**WORK TASK:**
Return, exactly as written, all lines from the line containing "-208,7 +208,7 @@" to the end of the entries below, with both ends included.

[Start of Attachment]

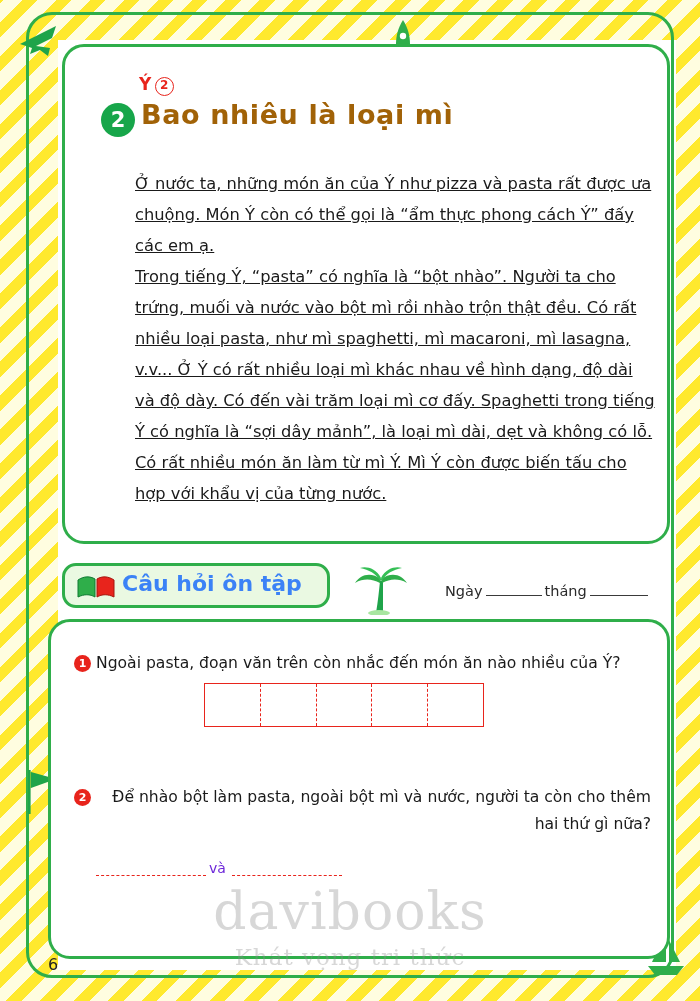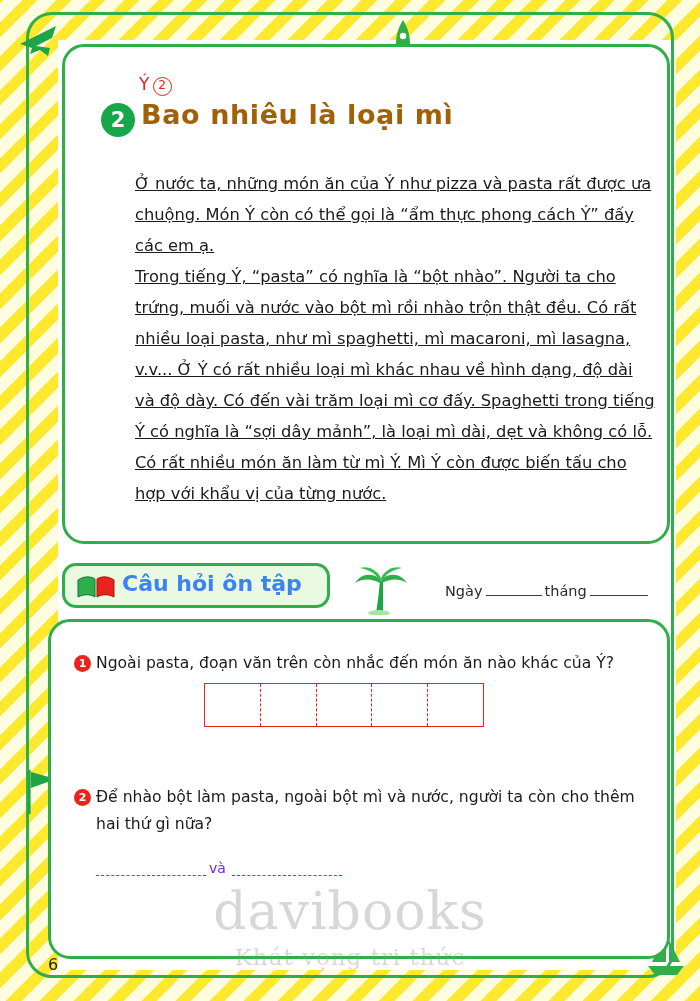--- a/index.html
+++ b/index.html
@@ -78,7 +78,7 @@
     left: 139px; top: 74px;
     font-size: 17px;
     color: #e8241c;
-    font-weight: normal;
+    font-weight: bold;
     letter-spacing: 0.5px;
   }
   .topic-tag .circled {

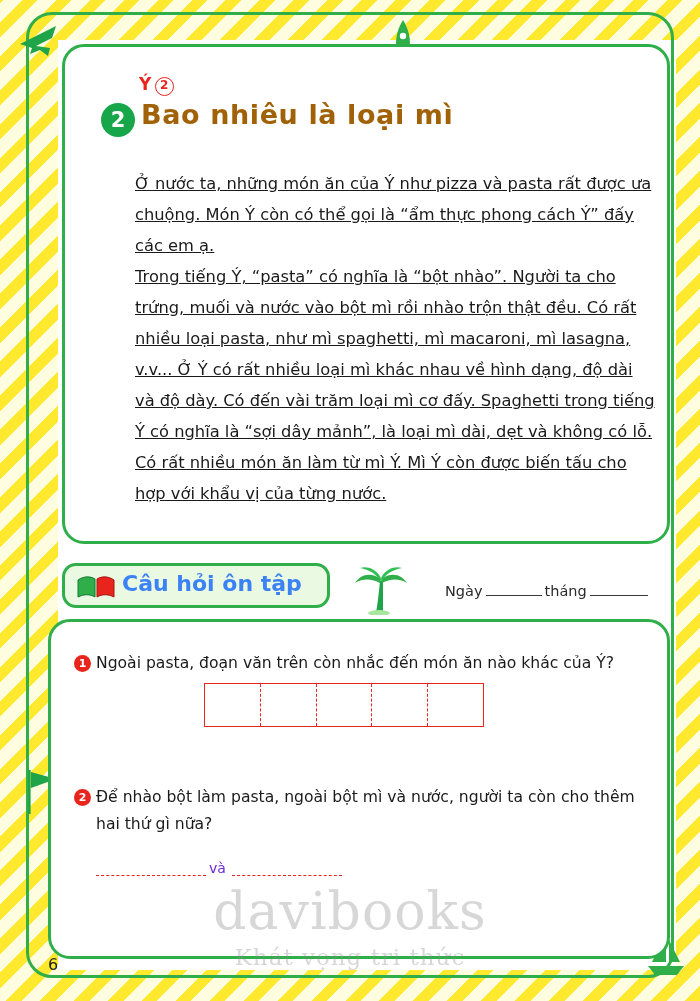--- a/index.html
+++ b/index.html
@@ -339,7 +339,7 @@
 <div class="questions-card"></div>
 
 <div class="q-bullet q1-bullet">1</div>
-<div class="q-text q1-text">Ngoài pasta, đoạn văn trên còn nhắc đến món ăn nào khác của Ý?</div>
+<div class="q-text q1-text">Ngoài pasta, đoạn văn trên còn nhắc đến món ăn nào nhiều của Ý?</div>
 
 <div class="answer-grid">
   <div class="cell"></div>

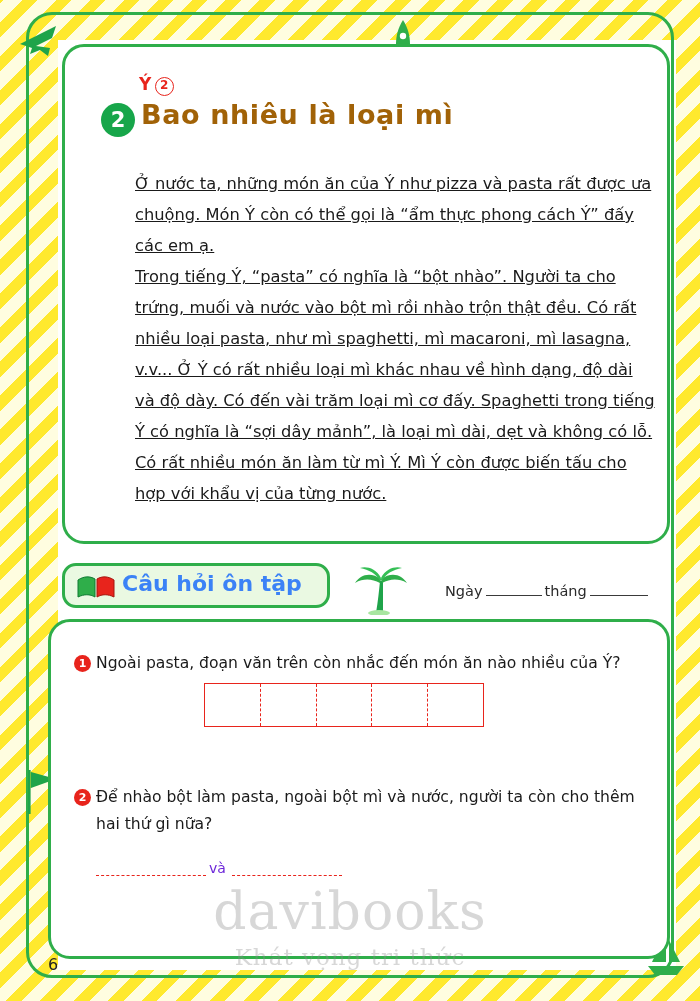--- a/index.html
+++ b/index.html
@@ -208,7 +208,7 @@
     width: 560px;
   }
   .q1-text { left: 96px; top: 650px; }
-  .q2-text { left: 96px; top: 784px; width: 555px; }
+  .q2-text { left: 96px; top: 784px; width: 555px; text-align: right; }
 
   
   .answer-grid {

[End of Attachment]

**COMPLETED EXERCISE:**
@@ -208,7 +208,7 @@
     width: 560px;
   }
   .q1-text { left: 96px; top: 650px; }
-  .q2-text { left: 96px; top: 784px; width: 555px; }
+  .q2-text { left: 96px; top: 784px; width: 555px; text-align: right; }
 
   
   .answer-grid {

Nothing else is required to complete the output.